As mentioned in [6], \(\lambda _j^*\) should be approximated from below for numerical validity. Readers are referred to that work for further details, with the observation however that the intersection cut formula (12) is more generic than the one presented in [6], reducing to the latter when structural variables x are only bounded from below by zero.

Note that, given a mathematical model, one has to identify a suitable set \(\mathcal {S}\) to derive valid intersection cuts. We highlight that such a convex set \(\mathcal {S}\) generally exists, if some constraint in the model imposes a reverse convex region. In fact, from problem (11), one can infer that deeper cuts will be produced from larger sets \(\mathcal {S}\) whose boundary intersects with extreme rays at intersections points further away from the apex, \(\bar{x}\).
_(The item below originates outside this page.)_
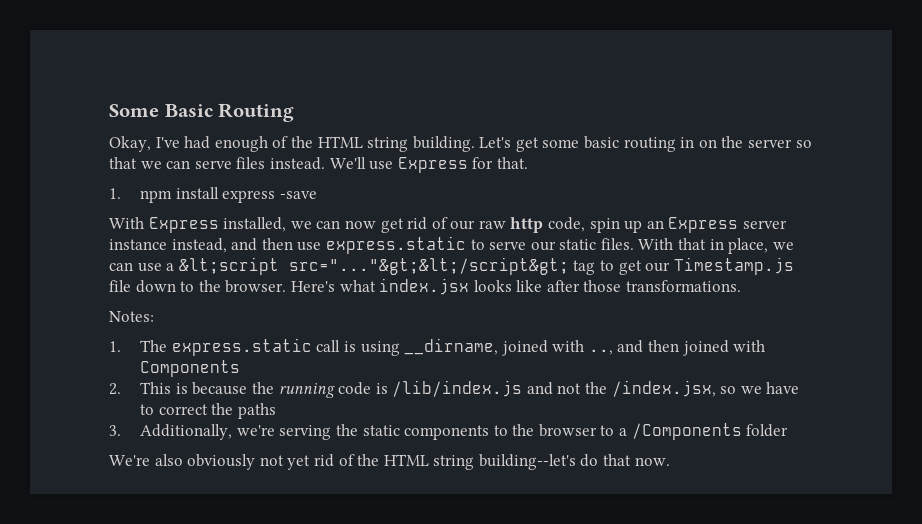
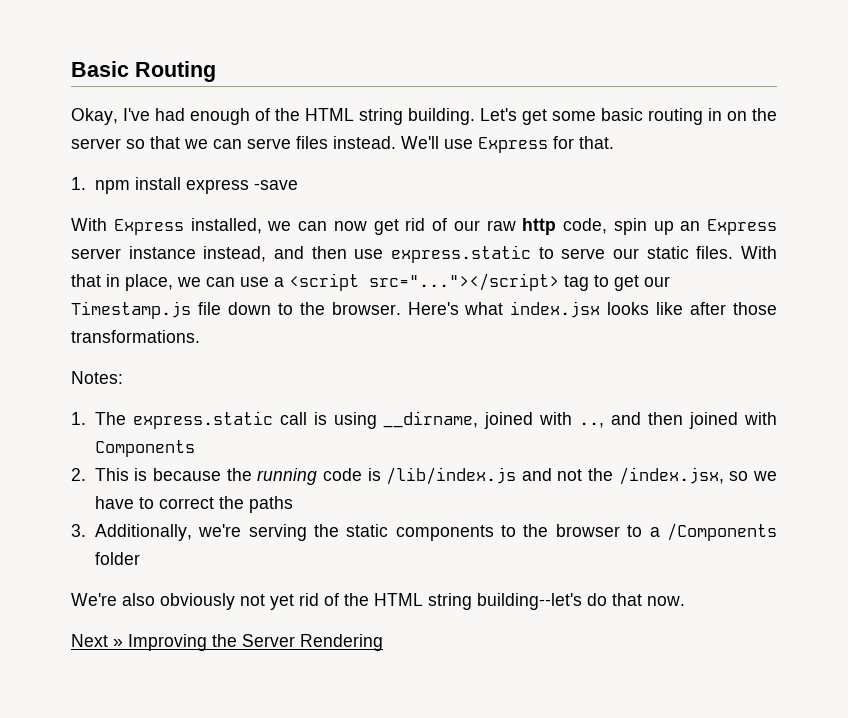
[109,104,159,117] Some -> (71, 69) none
[178,257,569,275] &lt;script src="..."&gt;&lt;/script&gt; -> [289,273,559,291] <script src="..."></script>
(670, 461) none -> [71,634,383,651] // Next » Improving the Server Rendering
4.1.2 Generating intersection cuts for non-overlapping constraints

In our context, we can easily identify a valid sets \(\mathcal {S}\) for generating intersection cuts. Considering the fact that the non-overlapping constraint \(x_i^2 + x_j^2 \ge \rho _{ij}^2\) represents a reverse convex region [15], we can define \(\mathcal {S}_{ij} := \{x \in \mathbb {R}^n: x_i^2 + x_j^2 \le \rho _{ij}^2 \}\) (Fig. 3a) such that \(\bar{x} \in int(\mathcal {S}_{ij})\). Furthermore, recalling that enlarging the set whenever possible leads to stronger cuts, we can enlarge \(S_{ij}\) using the following formula (Fig. 3b) when \(\theta _{ij}^U - \theta _{ij}^L < 2 \pi \):

$$\begin{aligned} \begin{aligned} \mathcal {S}_{ij} \leftarrow \mathcal {S}_{ij} \cup \left\{ x \in \mathbb {R}^n \left| \begin{aligned}&\cos (\theta ) x_i + \sin (\theta ) x_j \le \rho _{ij}, \;\;\; \forall \, \theta \in \{\theta _{ij}^{L}, \theta _{ij}^{U} \} \\&\cos (\frac{\theta _{ij}^{L} + \theta _{ij}^{U}}{2} ) x_i + \sin (\frac{\theta _{ij}^{L} + \theta _{ij}^{U}}{2}) x_j \le \rho _{ij} \cos (\frac{\theta _{ij}^{U} - \theta _{ij}^{L} }{2}) \end{aligned} \right. \right\} . \end{aligned} \end{aligned}$$
(13)

The enlarged set \(\mathcal {S}_{ij}\) remains convex and does not contain any feasible solution in its interior; therefore, intersection cuts generated from \(\mathcal {S}_{ij}\) will be valid. We highlight that enlarging the convex set and generating stronger intersection cuts becomes possible due to the chosen scheme to branch upon non-overlapping constraints.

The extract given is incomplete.